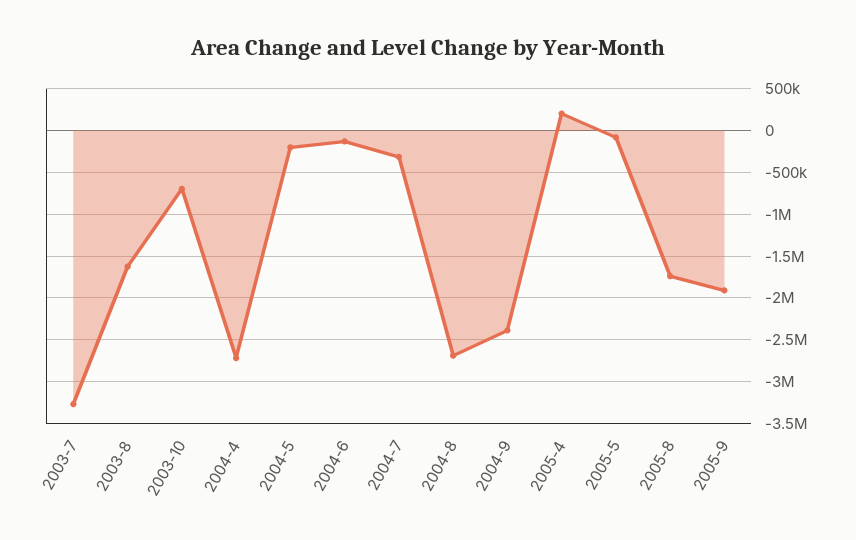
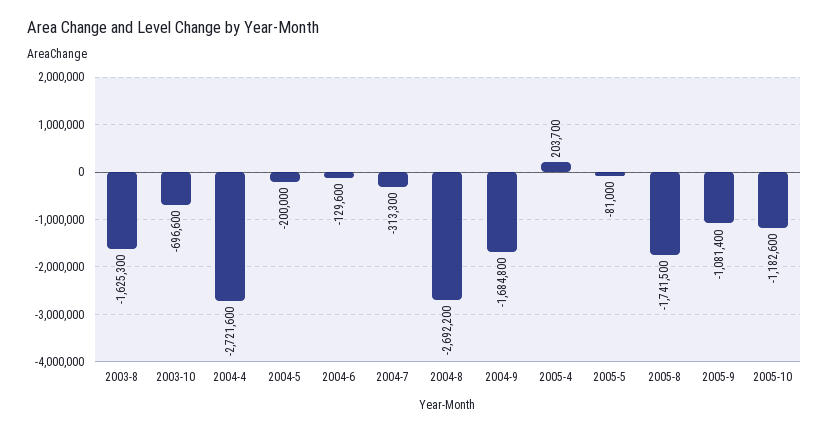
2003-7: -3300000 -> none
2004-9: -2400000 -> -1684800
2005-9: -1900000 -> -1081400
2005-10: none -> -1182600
_ _ _ _
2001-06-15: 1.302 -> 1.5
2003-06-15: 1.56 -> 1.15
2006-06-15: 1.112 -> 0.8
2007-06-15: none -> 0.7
_ _ _ _
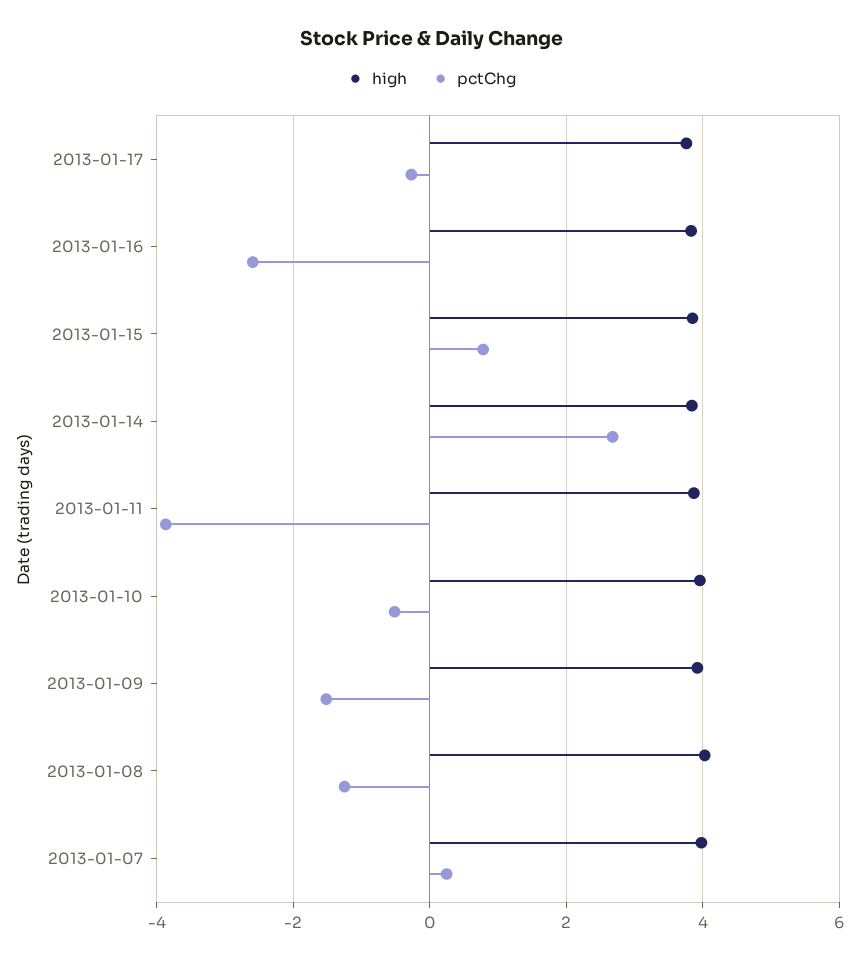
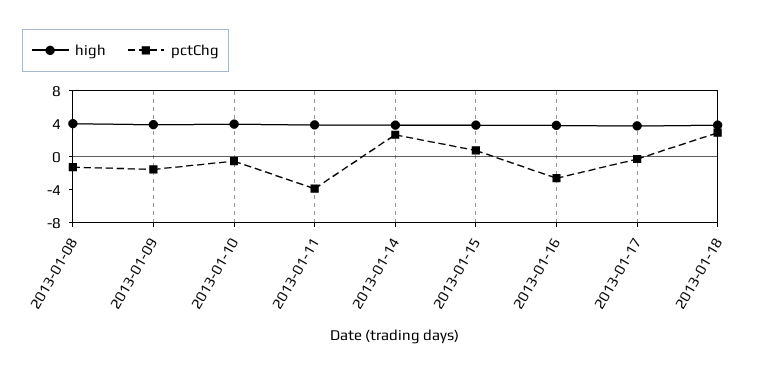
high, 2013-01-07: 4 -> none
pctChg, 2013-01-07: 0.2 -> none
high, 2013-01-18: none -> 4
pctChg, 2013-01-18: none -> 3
_ _ _ _
In the material above, transcribe exactly the lines beginning at the one with "2001-06-15: 1.302 -> 1.5" and ending at the one with "2007-06-15: none -> 0.7", both included.

[Final answer]:
2001-06-15: 1.302 -> 1.5
2003-06-15: 1.56 -> 1.15
2006-06-15: 1.112 -> 0.8
2007-06-15: none -> 0.7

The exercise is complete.